What the task asks:
Begin with the first line of the entries below. Copy each line exactly, stopping after the one that contains "[50,186,279,202] 04:59 UTC".

[Content revision data]
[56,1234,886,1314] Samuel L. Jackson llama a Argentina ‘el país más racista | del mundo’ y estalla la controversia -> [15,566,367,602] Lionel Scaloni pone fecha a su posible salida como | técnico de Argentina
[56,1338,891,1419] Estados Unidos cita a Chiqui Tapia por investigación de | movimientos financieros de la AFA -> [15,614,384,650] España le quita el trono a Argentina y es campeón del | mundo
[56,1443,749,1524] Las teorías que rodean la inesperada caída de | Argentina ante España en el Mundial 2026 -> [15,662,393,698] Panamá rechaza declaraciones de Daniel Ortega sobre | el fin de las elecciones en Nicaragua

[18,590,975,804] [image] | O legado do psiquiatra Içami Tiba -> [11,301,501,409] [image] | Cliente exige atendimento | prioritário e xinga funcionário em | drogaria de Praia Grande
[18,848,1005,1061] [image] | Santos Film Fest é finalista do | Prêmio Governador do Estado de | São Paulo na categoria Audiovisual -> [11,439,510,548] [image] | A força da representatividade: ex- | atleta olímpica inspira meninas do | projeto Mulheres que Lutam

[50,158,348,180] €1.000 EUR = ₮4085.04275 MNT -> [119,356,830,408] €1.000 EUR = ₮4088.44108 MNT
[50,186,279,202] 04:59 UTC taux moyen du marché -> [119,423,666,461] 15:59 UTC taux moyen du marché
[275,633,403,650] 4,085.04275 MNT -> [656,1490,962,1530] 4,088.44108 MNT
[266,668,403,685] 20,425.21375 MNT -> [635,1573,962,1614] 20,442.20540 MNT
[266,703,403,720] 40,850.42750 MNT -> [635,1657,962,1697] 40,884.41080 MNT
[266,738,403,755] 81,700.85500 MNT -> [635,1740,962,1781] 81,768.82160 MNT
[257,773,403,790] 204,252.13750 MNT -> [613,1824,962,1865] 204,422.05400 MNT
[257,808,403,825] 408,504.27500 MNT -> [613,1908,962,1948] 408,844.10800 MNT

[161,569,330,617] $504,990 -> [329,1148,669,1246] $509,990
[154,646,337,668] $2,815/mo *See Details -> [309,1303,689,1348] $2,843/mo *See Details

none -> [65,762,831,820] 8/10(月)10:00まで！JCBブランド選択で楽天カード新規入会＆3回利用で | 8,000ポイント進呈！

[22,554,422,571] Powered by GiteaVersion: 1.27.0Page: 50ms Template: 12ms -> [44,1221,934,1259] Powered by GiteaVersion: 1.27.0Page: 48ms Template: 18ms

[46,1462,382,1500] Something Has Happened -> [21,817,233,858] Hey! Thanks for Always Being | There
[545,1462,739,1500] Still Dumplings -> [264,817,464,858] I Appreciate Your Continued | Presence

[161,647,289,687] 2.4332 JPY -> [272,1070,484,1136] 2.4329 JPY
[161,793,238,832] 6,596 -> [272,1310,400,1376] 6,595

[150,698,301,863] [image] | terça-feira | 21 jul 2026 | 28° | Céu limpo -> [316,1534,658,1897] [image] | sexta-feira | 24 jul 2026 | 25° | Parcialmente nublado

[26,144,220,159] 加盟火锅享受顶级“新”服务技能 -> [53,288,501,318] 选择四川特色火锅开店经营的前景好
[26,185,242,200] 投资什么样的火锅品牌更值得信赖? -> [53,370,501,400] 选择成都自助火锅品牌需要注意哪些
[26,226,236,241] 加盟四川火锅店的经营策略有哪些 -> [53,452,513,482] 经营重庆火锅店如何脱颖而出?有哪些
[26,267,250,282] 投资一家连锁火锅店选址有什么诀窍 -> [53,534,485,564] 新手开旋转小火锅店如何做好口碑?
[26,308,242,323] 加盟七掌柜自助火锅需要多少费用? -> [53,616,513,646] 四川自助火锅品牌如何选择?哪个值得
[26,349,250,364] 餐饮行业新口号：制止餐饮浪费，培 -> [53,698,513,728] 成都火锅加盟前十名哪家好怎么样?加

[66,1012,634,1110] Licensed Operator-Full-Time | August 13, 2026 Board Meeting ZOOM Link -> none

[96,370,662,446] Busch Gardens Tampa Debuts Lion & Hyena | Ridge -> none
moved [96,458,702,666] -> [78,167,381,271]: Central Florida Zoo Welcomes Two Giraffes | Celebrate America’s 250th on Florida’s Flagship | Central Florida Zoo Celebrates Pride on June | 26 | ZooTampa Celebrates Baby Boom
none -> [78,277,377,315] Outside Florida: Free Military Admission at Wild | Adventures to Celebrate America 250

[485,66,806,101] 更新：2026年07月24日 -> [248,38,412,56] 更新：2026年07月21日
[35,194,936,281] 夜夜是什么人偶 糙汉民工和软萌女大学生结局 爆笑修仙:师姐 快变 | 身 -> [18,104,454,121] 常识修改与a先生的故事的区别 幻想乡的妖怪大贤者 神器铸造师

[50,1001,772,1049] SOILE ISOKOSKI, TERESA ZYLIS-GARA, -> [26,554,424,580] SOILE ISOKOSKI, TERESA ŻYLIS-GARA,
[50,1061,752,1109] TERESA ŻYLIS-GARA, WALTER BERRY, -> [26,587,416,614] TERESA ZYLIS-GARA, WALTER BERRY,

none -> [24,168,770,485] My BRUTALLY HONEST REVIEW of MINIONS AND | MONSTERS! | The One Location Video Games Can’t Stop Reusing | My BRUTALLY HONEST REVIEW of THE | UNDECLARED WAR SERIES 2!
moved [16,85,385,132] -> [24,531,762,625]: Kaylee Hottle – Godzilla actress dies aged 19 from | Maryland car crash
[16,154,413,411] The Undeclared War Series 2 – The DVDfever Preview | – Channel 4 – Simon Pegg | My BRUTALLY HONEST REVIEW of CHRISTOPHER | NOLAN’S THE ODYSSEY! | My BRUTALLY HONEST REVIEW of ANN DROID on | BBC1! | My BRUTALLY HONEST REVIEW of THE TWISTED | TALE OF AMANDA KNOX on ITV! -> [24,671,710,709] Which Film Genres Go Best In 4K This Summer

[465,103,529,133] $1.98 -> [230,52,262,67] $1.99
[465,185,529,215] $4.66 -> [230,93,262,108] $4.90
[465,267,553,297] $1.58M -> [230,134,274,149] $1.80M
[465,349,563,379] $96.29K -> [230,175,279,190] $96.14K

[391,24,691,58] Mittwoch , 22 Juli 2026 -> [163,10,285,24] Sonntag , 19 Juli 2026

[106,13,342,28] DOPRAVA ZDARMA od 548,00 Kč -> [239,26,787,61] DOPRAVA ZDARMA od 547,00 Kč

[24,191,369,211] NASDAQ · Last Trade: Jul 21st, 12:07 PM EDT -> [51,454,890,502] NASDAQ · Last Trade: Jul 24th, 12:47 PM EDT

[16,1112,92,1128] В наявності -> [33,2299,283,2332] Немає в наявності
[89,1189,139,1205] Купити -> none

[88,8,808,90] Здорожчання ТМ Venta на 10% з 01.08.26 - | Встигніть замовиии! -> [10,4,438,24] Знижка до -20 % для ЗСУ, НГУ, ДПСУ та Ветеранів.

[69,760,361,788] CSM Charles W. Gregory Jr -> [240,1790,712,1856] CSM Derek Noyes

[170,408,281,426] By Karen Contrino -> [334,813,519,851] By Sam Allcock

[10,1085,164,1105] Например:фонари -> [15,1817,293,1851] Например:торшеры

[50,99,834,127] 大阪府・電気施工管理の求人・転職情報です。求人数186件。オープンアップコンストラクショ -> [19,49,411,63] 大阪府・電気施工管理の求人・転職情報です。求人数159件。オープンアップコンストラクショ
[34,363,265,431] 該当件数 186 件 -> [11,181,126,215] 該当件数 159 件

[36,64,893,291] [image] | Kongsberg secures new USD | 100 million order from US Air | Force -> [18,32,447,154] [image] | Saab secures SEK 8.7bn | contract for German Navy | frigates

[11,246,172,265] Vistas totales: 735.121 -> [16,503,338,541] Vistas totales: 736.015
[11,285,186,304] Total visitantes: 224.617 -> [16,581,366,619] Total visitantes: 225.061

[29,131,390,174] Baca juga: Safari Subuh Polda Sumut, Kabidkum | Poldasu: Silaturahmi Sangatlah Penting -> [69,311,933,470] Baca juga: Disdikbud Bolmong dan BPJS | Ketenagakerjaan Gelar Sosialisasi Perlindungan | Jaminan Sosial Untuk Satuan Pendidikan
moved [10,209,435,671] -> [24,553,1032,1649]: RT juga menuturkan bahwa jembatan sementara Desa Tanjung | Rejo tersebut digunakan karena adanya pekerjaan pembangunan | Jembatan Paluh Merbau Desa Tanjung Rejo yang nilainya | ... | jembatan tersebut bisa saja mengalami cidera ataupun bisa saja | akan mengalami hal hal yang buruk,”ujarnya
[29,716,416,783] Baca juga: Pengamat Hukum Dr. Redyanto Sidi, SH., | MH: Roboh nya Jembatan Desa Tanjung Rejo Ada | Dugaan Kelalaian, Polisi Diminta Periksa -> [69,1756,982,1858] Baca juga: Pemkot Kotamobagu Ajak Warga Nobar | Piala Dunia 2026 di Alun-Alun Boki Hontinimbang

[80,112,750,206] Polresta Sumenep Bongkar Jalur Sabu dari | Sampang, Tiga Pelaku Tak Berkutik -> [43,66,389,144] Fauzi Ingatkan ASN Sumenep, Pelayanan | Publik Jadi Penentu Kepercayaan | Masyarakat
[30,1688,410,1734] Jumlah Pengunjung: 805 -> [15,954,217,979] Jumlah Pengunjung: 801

Written solution:
[56,1234,886,1314] Samuel L. Jackson llama a Argentina ‘el país más racista | del mundo’ y estalla la controversia -> [15,566,367,602] Lionel Scaloni pone fecha a su posible salida como | técnico de Argentina
[56,1338,891,1419] Estados Unidos cita a Chiqui Tapia por investigación de | movimientos financieros de la AFA -> [15,614,384,650] España le quita el trono a Argentina y es campeón del | mundo
[56,1443,749,1524] Las teorías que rodean la inesperada caída de | Argentina ante España en el Mundial 2026 -> [15,662,393,698] Panamá rechaza declaraciones de Daniel Ortega sobre | el fin de las elecciones en Nicaragua

[18,590,975,804] [image] | O legado do psiquiatra Içami Tiba -> [11,301,501,409] [image] | Cliente exige atendimento | prioritário e xinga funcionário em | drogaria de Praia Grande
[18,848,1005,1061] [image] | Santos Film Fest é finalista do | Prêmio Governador do Estado de | São Paulo na categoria Audiovisual -> [11,439,510,548] [image] | A força da representatividade: ex- | atleta olímpica inspira meninas do | projeto Mulheres que Lutam

[50,158,348,180] €1.000 EUR = ₮4085.04275 MNT -> [119,356,830,408] €1.000 EUR = ₮4088.44108 MNT
[50,186,279,202] 04:59 UTC taux moyen du marché -> [119,423,666,461] 15:59 UTC taux moyen du marché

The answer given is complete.